Governor of Stavanger Amt
- In office 1826–1828
- Preceded by: Jens Erichstrup
- Succeeded by: Christian Ulrik Kastrup

Personal details
- Born: 17 September 1783 Høyland, Denmark-Norway
- Died: 18 March 1852 (aged 68) Christiania, Sweden-Norway
- Citizenship: Norway
- Education: Cand.jur.
- Profession: civil servant

= Peder Martin Ottesen =

Norwegian civil servant and politician

Peder Martin Ottesen (1783–1852) was a Norwegian civil servant and politician. He served as the County Governor of Stavanger county from 1826 until 1828.

He finished his schooling in 1804 and went on to receive a Cand.jur. degree in 1807. He began his career as a bureau chief in the government commission in Christiania from 1807 to 1810. Ottesen was later the chancellor's secretary from 1811 to 1813, then a judge in Inderøy from 1813 to 1818. He was an assessor at the Akershus diocesan court from 1818 to 1826. Then from 1826 to 1828, he was the governor of Stavanger Amt. In 1828, he became the burgomaster of Christiania, a job he held until 1837. In December 1830, he was the acting governor of Akershus stiftamt after the previous governor left the job and before the next governor began his duties. After being burgomaster, he became the assessor in the Supreme Court starting in 1837.
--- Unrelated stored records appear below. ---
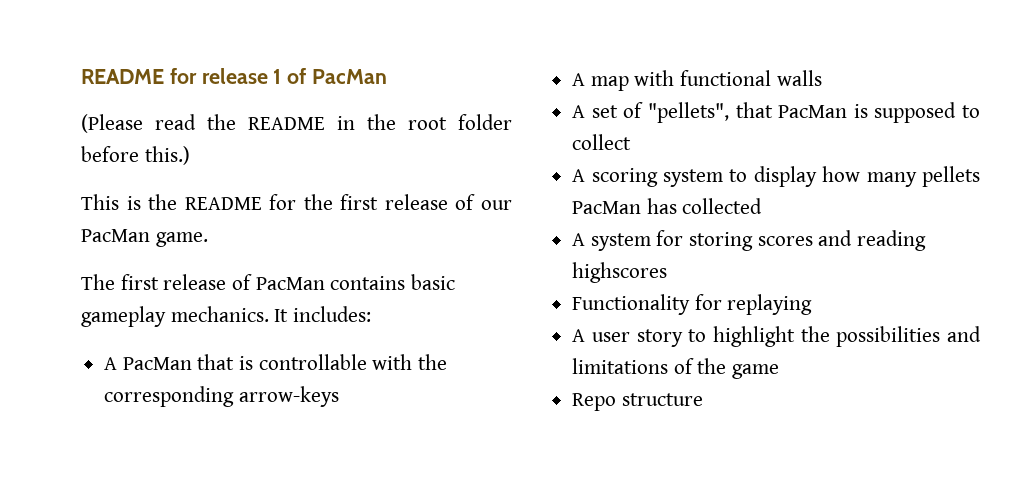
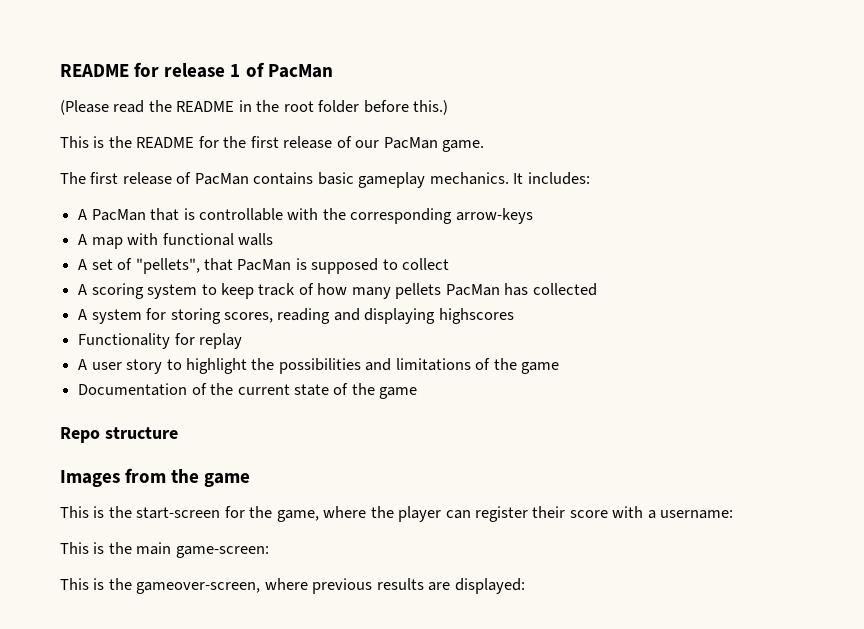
- A scoring system to display how many pellets PacMan has collected
+ A scoring system to keep track of how many pellets PacMan has collected
- A system for storing scores and reading highscores
+ A system for storing scores, reading and displaying highscores
- Functionality for replaying
+ Functionality for replay
+ Documentation of the current state of the game
  Repo structure
+ Images from the game
+ This is the start-screen for the game, where the player can register their score with a username:
+ This is the main game-screen:
+ This is the gameover-screen, where previous results are displayed:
Ottesen was elected to the Storting from Nordre Trondhjem county from 1818 to 1820, after having been the first deputy representative 1815–1817. Ottesen sat on 17 committees, of which one as chairman and four as secretary. In 1818 he was also deputy secretary of the Lagting. Ottesen was elected auditor general for the Storting in 1824.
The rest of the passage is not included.